We delete the inquiries if they are no longer necessary. We review the relevance every two years; furthermore, the legal archiving obligations apply.
17. Hosting and e-mail Dispatch
The hosting services used by us serve to provide the following services: Infrastructure and platform services, computing capacity, storage space and database services, e-mail dispatch, security services and technical maintenance services, which we use for the purpose of operating this online offer/service.
In doing so, we, or our hosting provider, process inventory data, contact data, content data, contract data, usage data, meta data and communication data of users, customers, interested parties and visitors of this online offer on the basis of our legitimate interests in an efficient and secure provision of this online offer pursuant to Art. 6 para. 1 lit. f DSGVO in conjunction with Art. 28 DSGVO (conclusion of a contract). Art. 28 DSGVO (conclusion of order processing contract).
18. Collection of Access Data and Log Files
We, respectively our hosting provider, collect on the basis of our legitimate interests within the meaning of Art. 6 para. 1 lit. f. DSGVO, we collect data about each access to the server on which this service is located (so-called server log files). The access data includes the name of the website accessed, file, date and time of access, amount of data transferred, notification of successful access, browser type and version, the user's operating system, referrer URL (the previously visited page), IP address and the requesting provider.

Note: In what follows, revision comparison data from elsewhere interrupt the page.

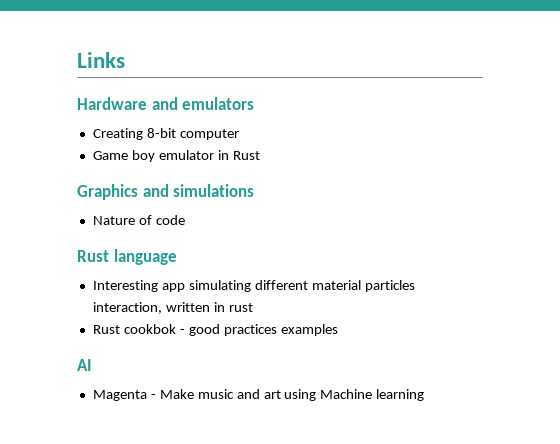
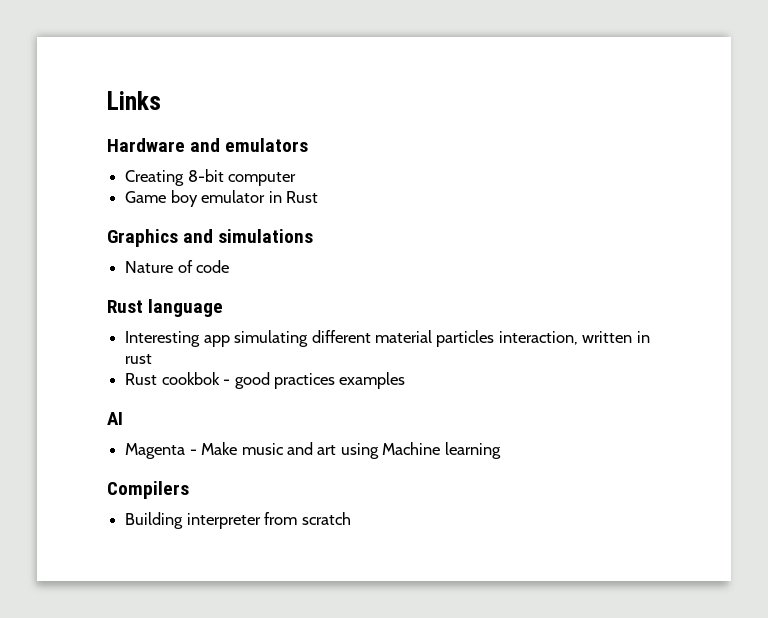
(425, 395) none -> [107,481,189,499] [125,512,351,529] // Compilers // Building interpreter from scratch

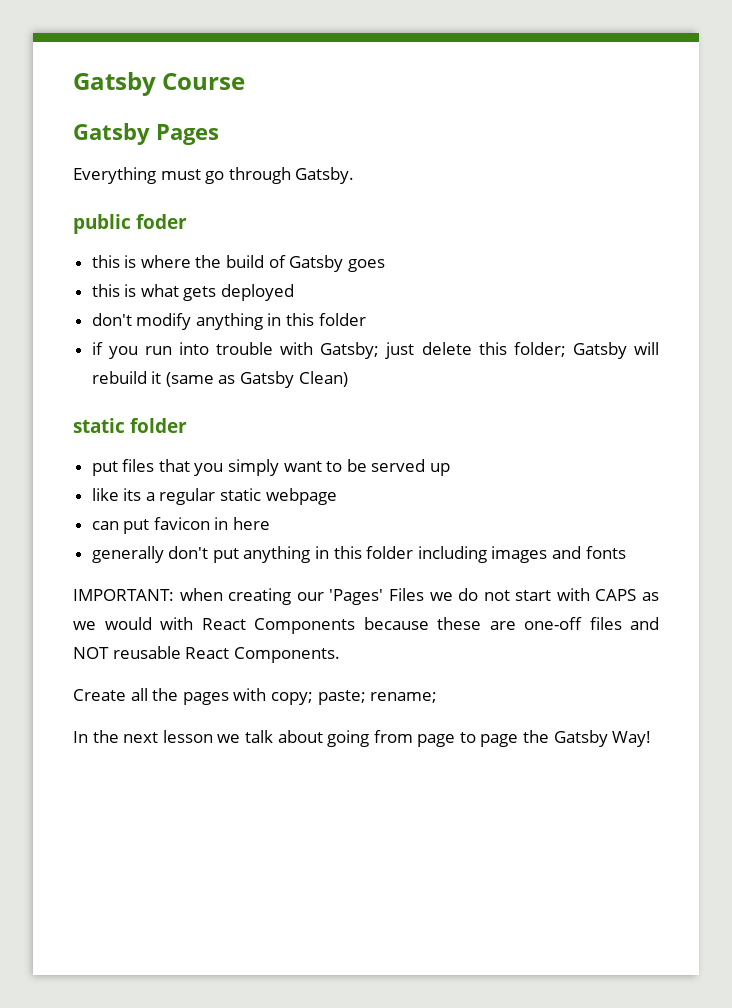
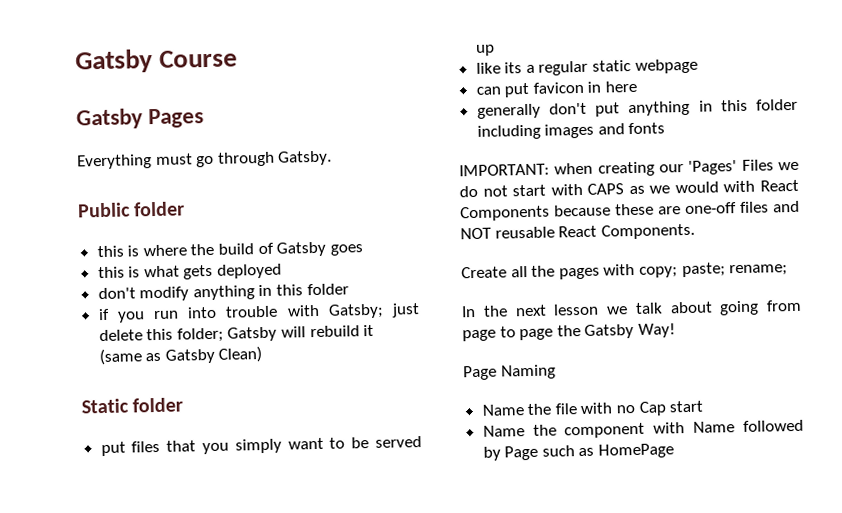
[73,214,188,234] public foder -> [77,201,186,218] Public folder
[73,418,125,433] static -> [81,398,129,414] Static
(652, 739) none -> [463,364,556,381] [481,400,704,416] [482,419,804,439] [482,443,675,461] // Page Naming // Name the file with no Cap start // Name the component with Name followed by Page such as HomePage

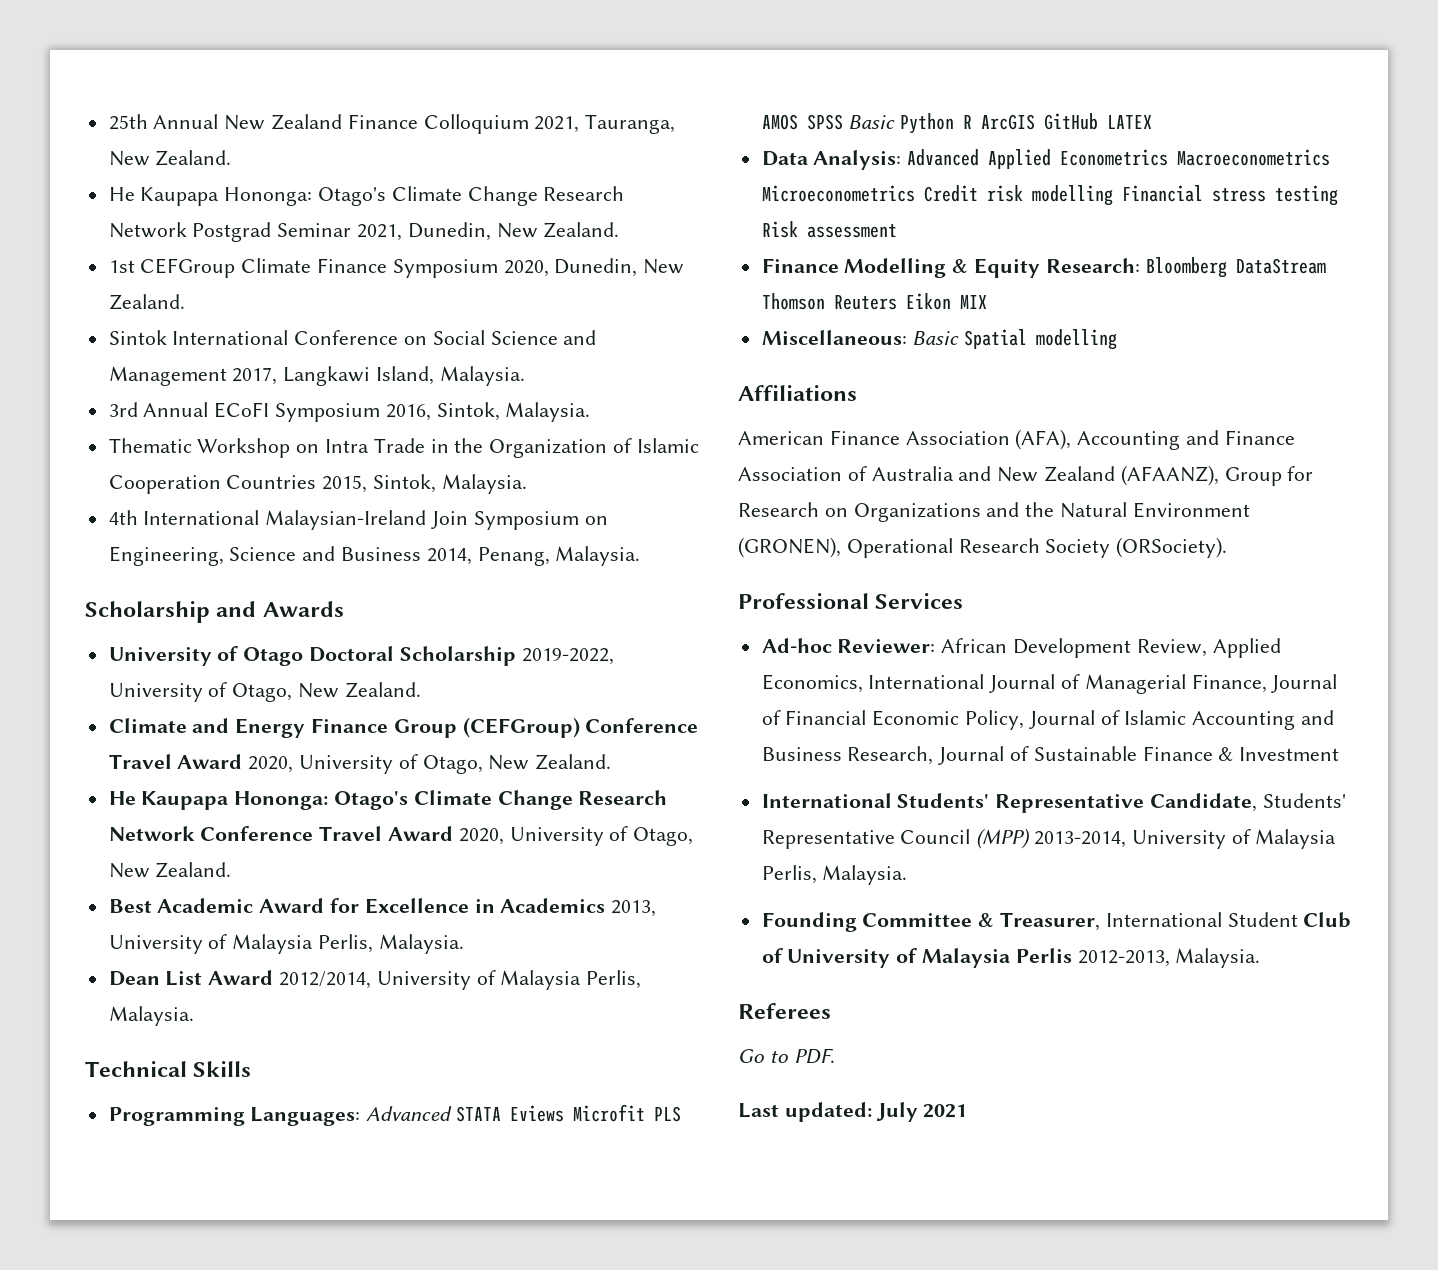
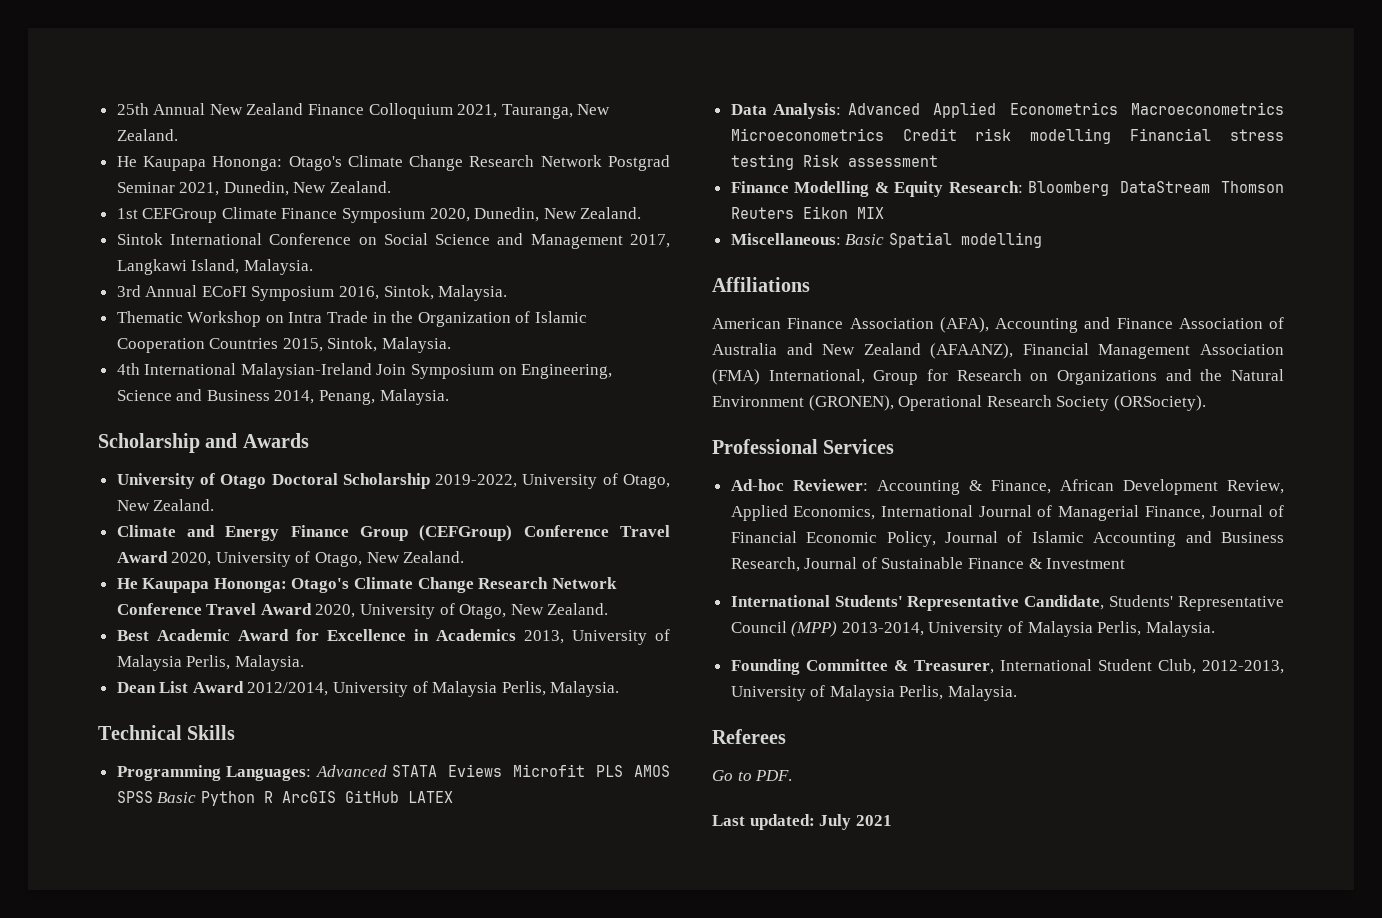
(1219, 475) none -> [1022,343,1284,359] [712,369,865,385] Financial Management Association (FMA) International,
(936, 646) none -> [876,480,1051,495] Accounting & Finance,
[1303,912,1352,928] [761,948,1170,968] Club of University of Malaysia Perlis 2012-2013, -> [1157,659,1284,674] [730,685,944,701] Club, 2012-2013, University of Malaysia Perlis,

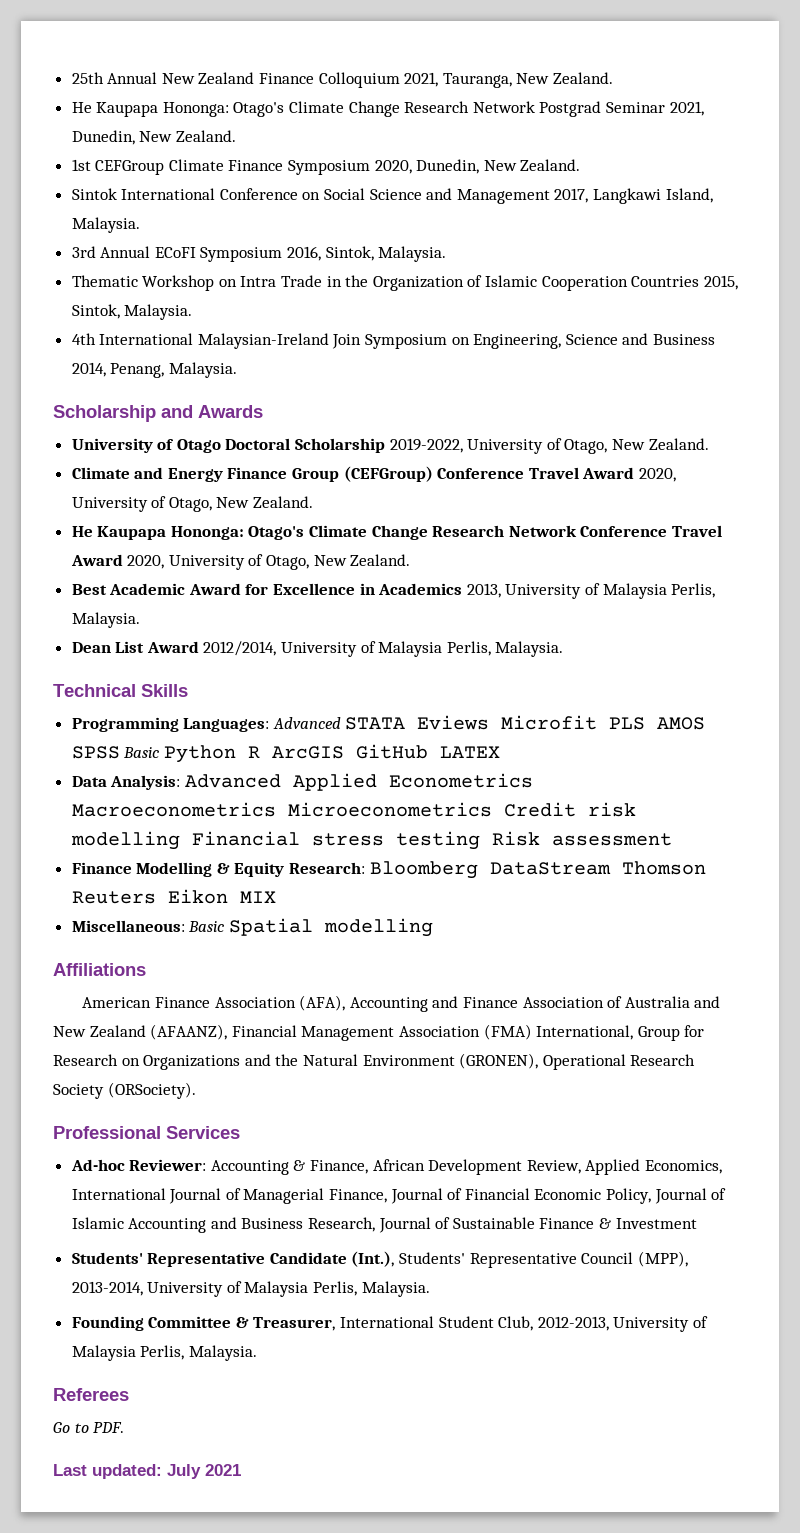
[730,595,1105,611] International Students' Representative Candidate, -> [71,1251,395,1267] Students' Representative Candidate (Int.),
[791,621,838,637] (MPP) -> [637,1251,688,1267] (MPP),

Log file information is stored for security reasons (e.g. for the clarification of abuse or fraud) for a maximum of 7 days and then deleted. Data whose further storage is necessary for evidentiary purposes is excluded from deletion until the final clarification of the respective incident.
19. Cookies, Cookiebot
Cookies are small text files used by websites to make the user experience more efficient. By law, cookies can be stored on a personal device if they are strictly necessary for the operation of this site. For all other types of cookies, the consent of the user is required.